Data entries
────────
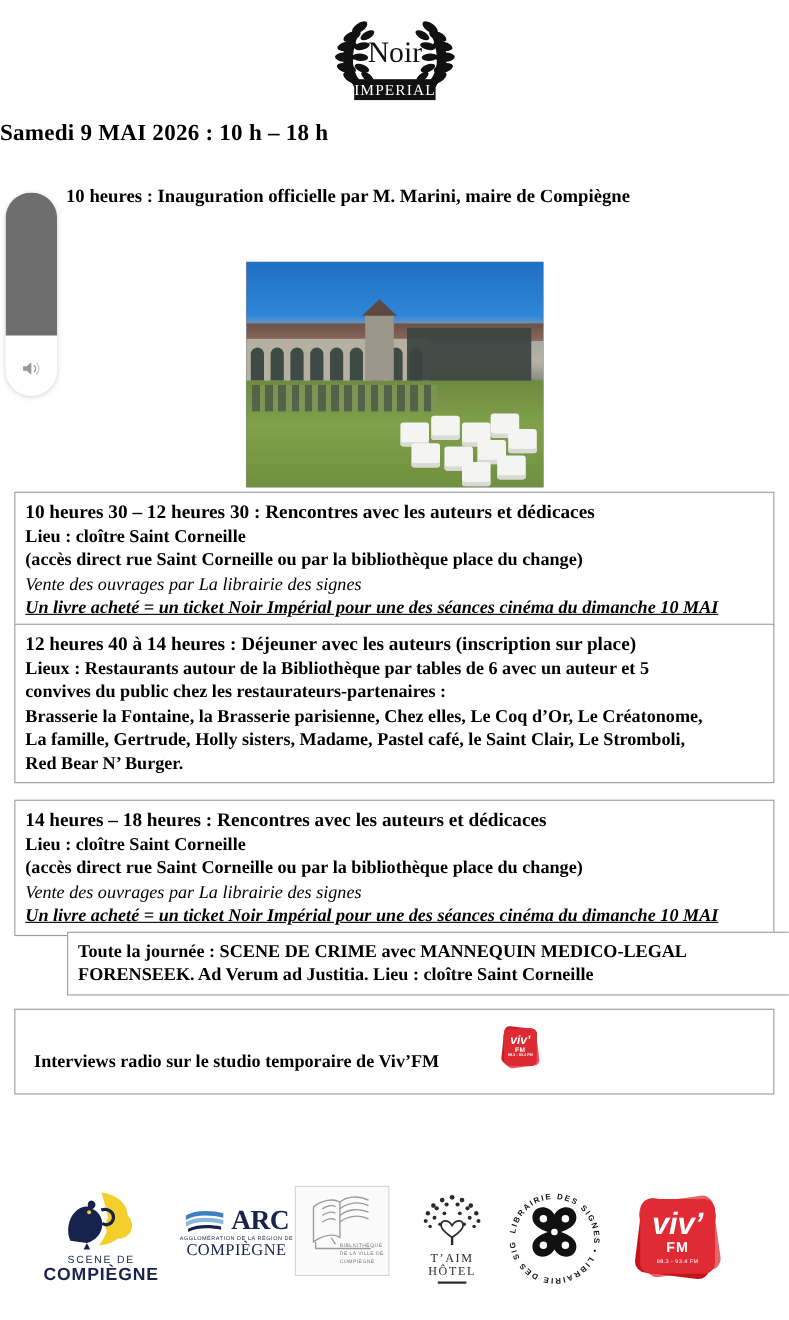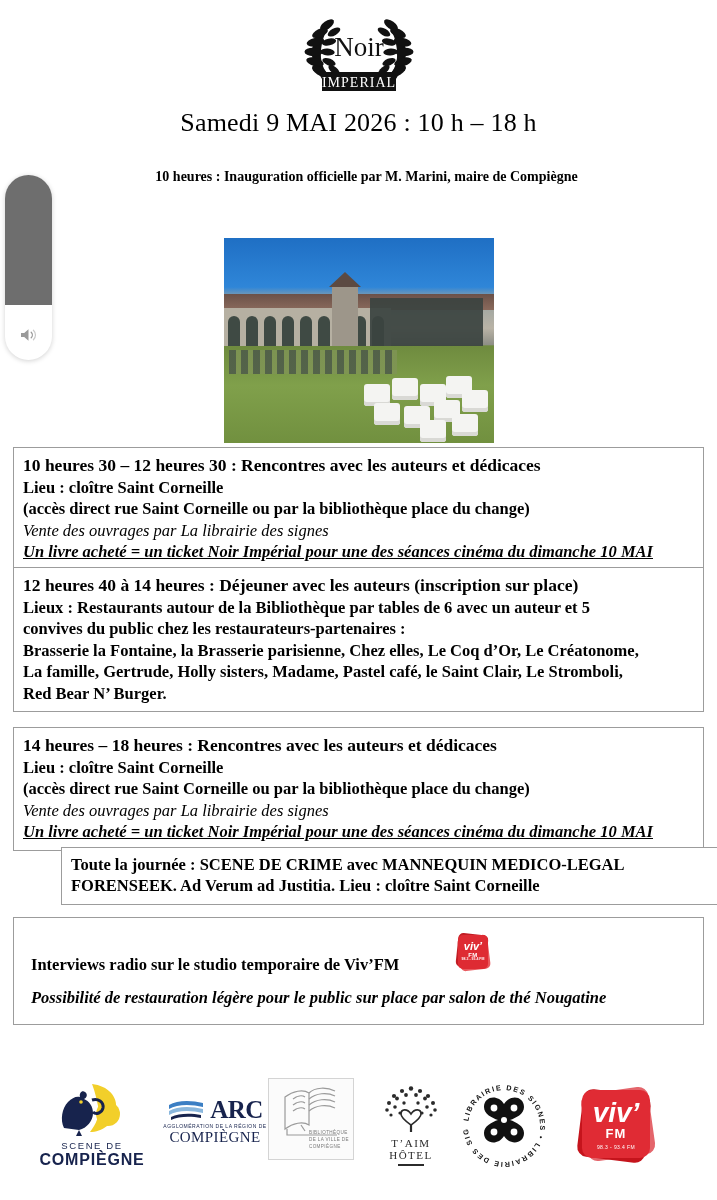"Samedi 9 MAI 2026 :" .title-main { font-size: 26px -> 21px; font-weight: normal -> bold; text-align: center -> none }
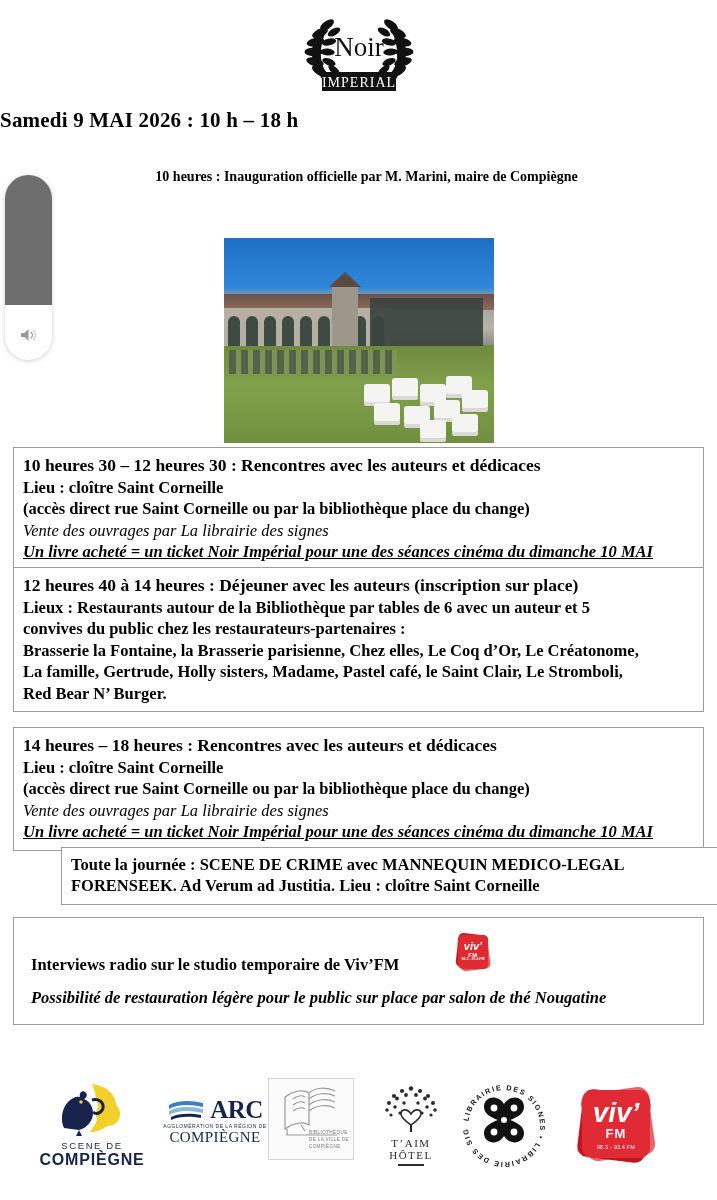"10 heures : Inauguration officielle" .title-sub { font-size: 14px -> 17px; text-align: center -> none }
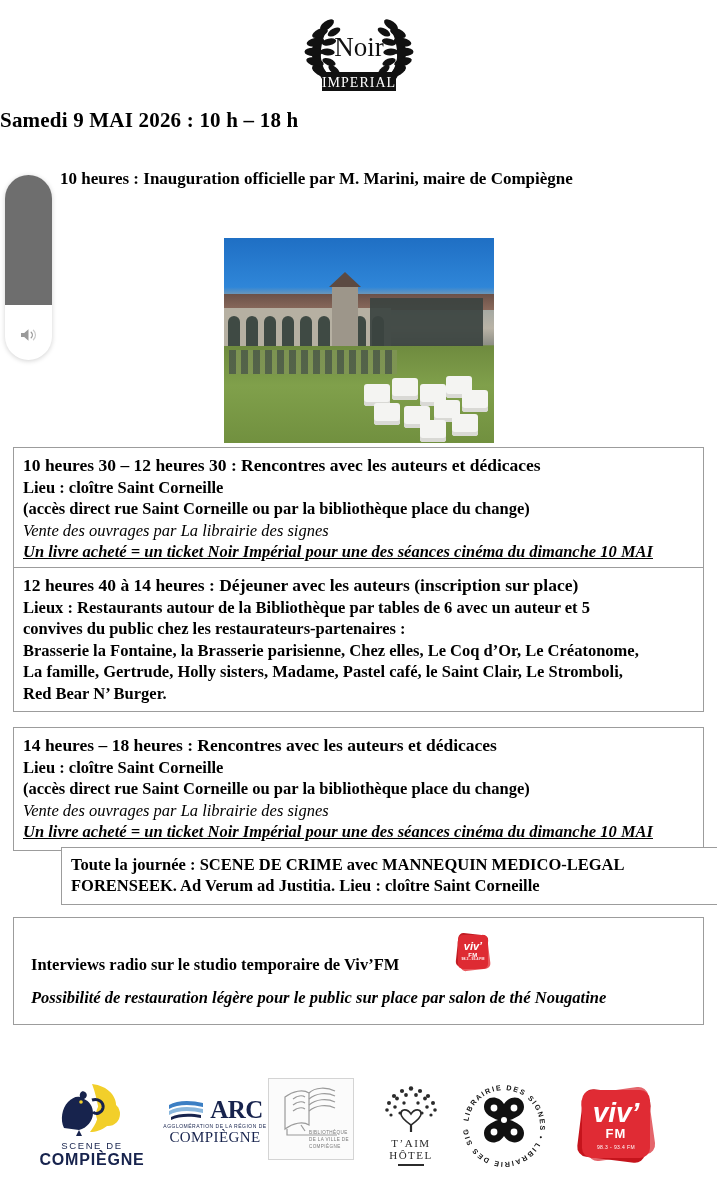"Possibilité de restauration légère pour" div.row2 { html: <div>Possibilité de restauration légère pour le public sur place par salon de thé Nougatine</div> -> none }
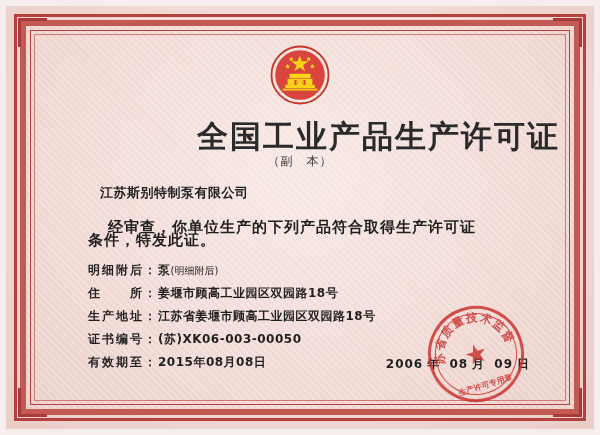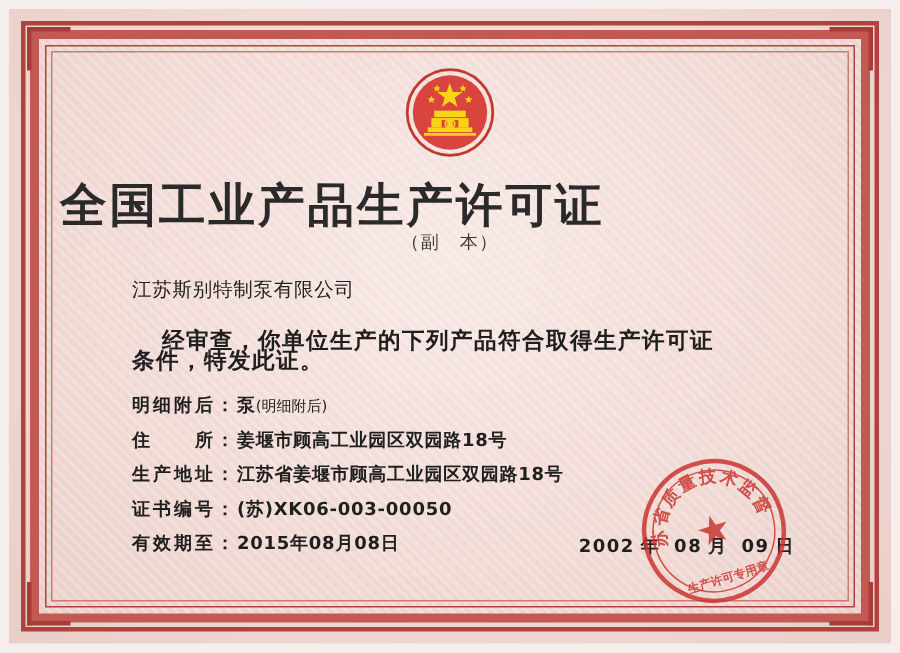"全国工业产品生产许可证" .title { text-align: left -> right }
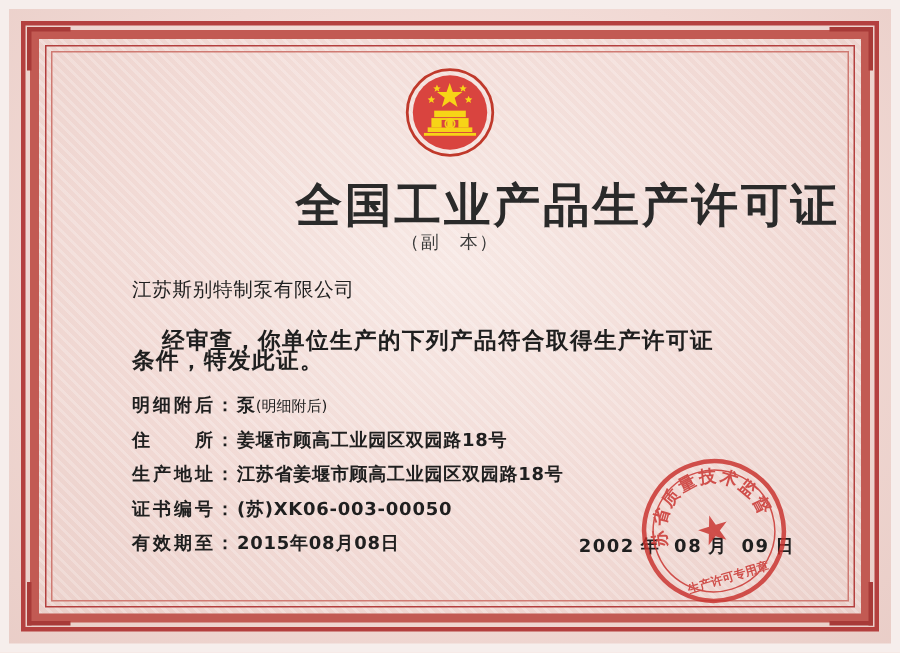"江苏斯别特制泵有限公司" .company { font-weight: normal -> bold; left: 48px -> 60px }
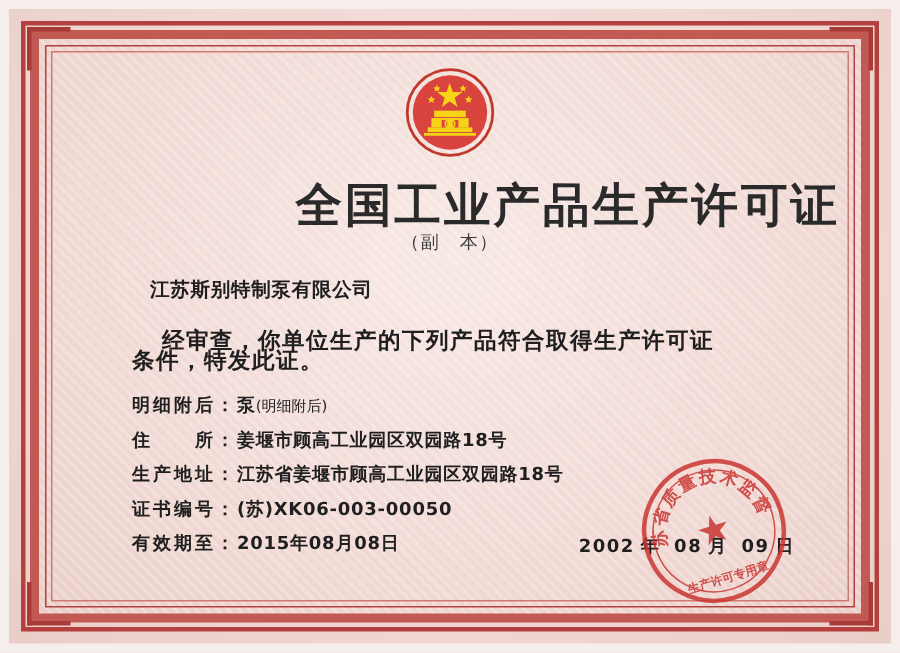"2002" span { text: 2002 -> 2006 }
────────
Give all the records again, exactly, without images.

Exercise answer:
"Samedi 9 MAI 2026 :" .title-main { font-size: 26px -> 21px; font-weight: normal -> bold; text-align: center -> none }
"10 heures : Inauguration officielle" .title-sub { font-size: 14px -> 17px; text-align: center -> none }
"Possibilité de restauration légère pour" div.row2 { html: <div>Possibilité de restauration légère pour le public sur place par salon de thé Nougatine</div> -> none }
"全国工业产品生产许可证" .title { text-align: left -> right }
"江苏斯别特制泵有限公司" .company { font-weight: normal -> bold; left: 48px -> 60px }
"2002" span { text: 2002 -> 2006 }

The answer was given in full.